Bir kafeye oturdu, bir kahve söyledi. Bir yandan mutlu, bir yandan karmakarışıktı. Nasıl olacaktı? İzmir'den, ailesinden, arkadaşlarından nasıl kopacaktı? Hakkında hiçbir şey bilmediği koca şehirle nasıl başa çıkacak orada nasıl tutunacaktı? Ancak karamsarlığın faydası yoktu. Güzel şeyleri düşünmeye başladı.
Çok emek vermiş ve artık bir Boğaziçi'li olmuştu. Üstelik yıllardan beri istediği bölümü kazanmıştı ve Psikoloji okuyacaktı. Yeni insanlar tanıyacak, yeni yerler keşfedecek önünde yeni ufuklar açılacaktı. Kahvesinden bir yudum aldı. İçini tatlı bir heyecan kaplamıştı.
Yol üstünde uğradığı kitabevinden aldığı dergileri de karıştırırken zaman çabucak geçmişti. Kahvesini bitirdiğinde saate baktı, geç olmuştu. Hızlı hızlı Alsancak İskele'ye doğru yürümeye başladı.
Eve geçmek üzere vapura bindi çayını ve gevreğini aldıktan sonra kulaklığını taktı. Frank Sinatra'dan My Way dinliyordu. "...and did it my way" diye mırıldanarak Nisan da şarkıya eşlik etti. Simitinden bir parça aldıktan sonra kalanını martılarla paylaştı.
Kendine küçük mutluluklar yaratmayı ve onlarla yetinmeyi bilirdi. Aynı zamanda idealist ve güçlü bir karaktere sahipti. Hayal kurmayı da çok severdi. Onların gerçekliğine her zaman inanır arzu ettiklerini hep düşledikleriyle beslerdi.
Şikayetlenmek, bahane üretmek ona göre değildi. Çok bunaldığında ya ona kendini en iyi hissettiren kişiyle babasıyla konuşur ya da yıllardır başucunda duran kitabı Küçük Prens'in sayfalarında kaybolurdu.
Küçük Prens Nisan'a babasının hediyesiydi. Her sene ilk gününe beraber gittikleri bir Kitap Fuarı'nda babası Nisan için bu kitabı almış ve her ne olursa olsun, kaç yaşına gelirse gelsin başucundan ayırmamasını istemişti. O zaman daha on dört yaşındaydı ancak okudukça babasına hak verdi. İyi ki de Küçük Prens gibi bir başucu ışığı, hayat ışığı olmuştu.
Eve geldiğinde Nisan'ı mutfağa yayılmış mis gibi kek kokusu karşıladı. İzmir'de, doğup büyüdüğü yuvasında son günleri diye annesi son zamanlarda Nisan ne seviyorsa onu yapıyordu.
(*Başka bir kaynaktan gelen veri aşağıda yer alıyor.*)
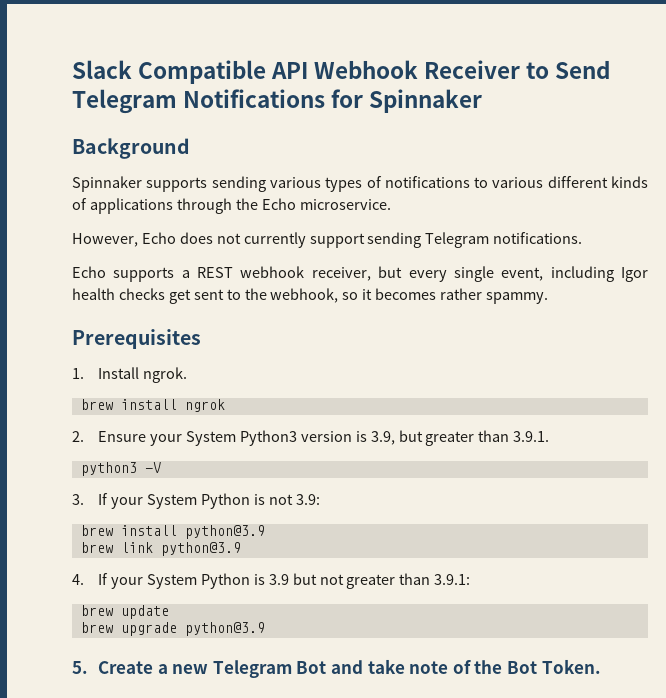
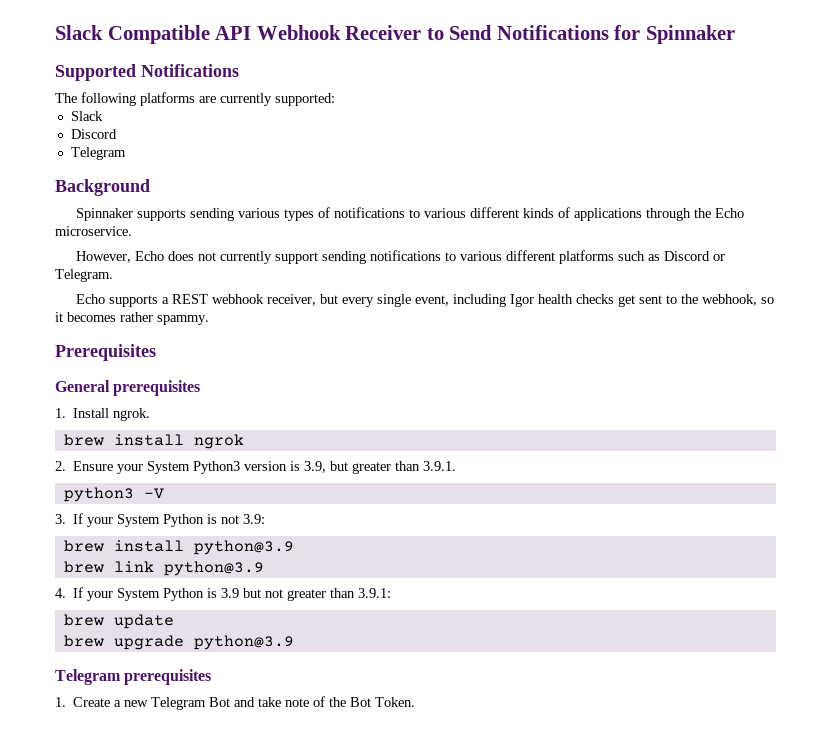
[72,89,177,114] Telegram -> (493, 32) none
(483, 101) none -> [55,64,239,81] [55,92,335,106] [70,111,103,121] [70,129,117,139] [70,147,126,160] // Supported Notifications // The following platforms are currently supported: // Slack // Discord // Telegram
[425,232,583,248] Telegram notifications. -> [370,250,726,264] [55,269,113,282] notifications to various different platforms such as Discord or Telegram.
(201, 339) none -> [55,380,201,396] // General prerequisites
[72,661,88,674] 5. -> [55,669,212,685] [55,697,66,707] Telegram prerequisites // 1.

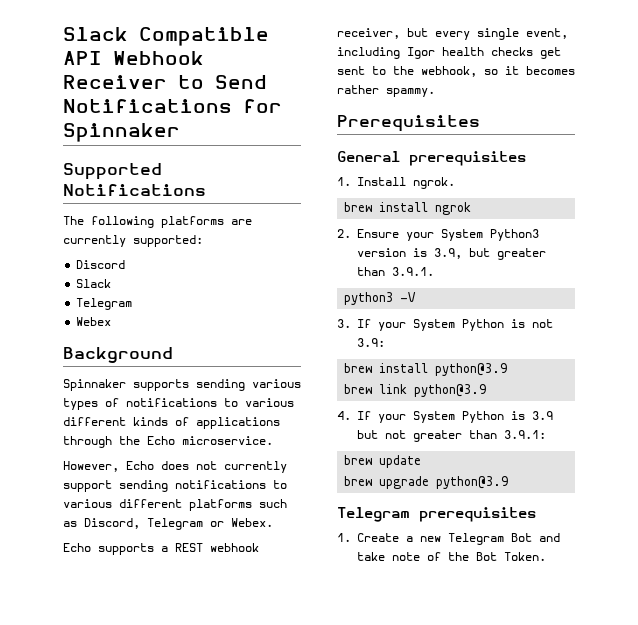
(335, 99) none -> [76,260,126,269] // Discord
[70,129,117,139] [70,147,126,160] Discord // Telegram -> [76,298,133,310] [76,317,112,326] Telegram // Webex
[664,251,726,261] [55,269,113,282] Discord or Telegram. -> [84,518,273,530] Discord, Telegram or Webex.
En sevdiği şeylerden biri de annesinin havuçlu tarçınlı kekiydi. Bir de beraber sonu gelmez sohbetlere başladılarsa keyfine diyecek olmazdı. Evet, klasik şeyler bazen her şeyden daha çok keyif verebiliyordu.
Annesi Zeynep Hanım müzik öğretmeniydi. İşine öyle aşık ve öyle tutkuyla bağlıydı ki, bu hali sebebiyle Nisan annesine gıpta ederdi. Annesinin işine olan tutkusunu her görüşünde, bir gün onun gibi aşık olduğu, her anlamda kendini bulduğu işi yapmayı diliyordu.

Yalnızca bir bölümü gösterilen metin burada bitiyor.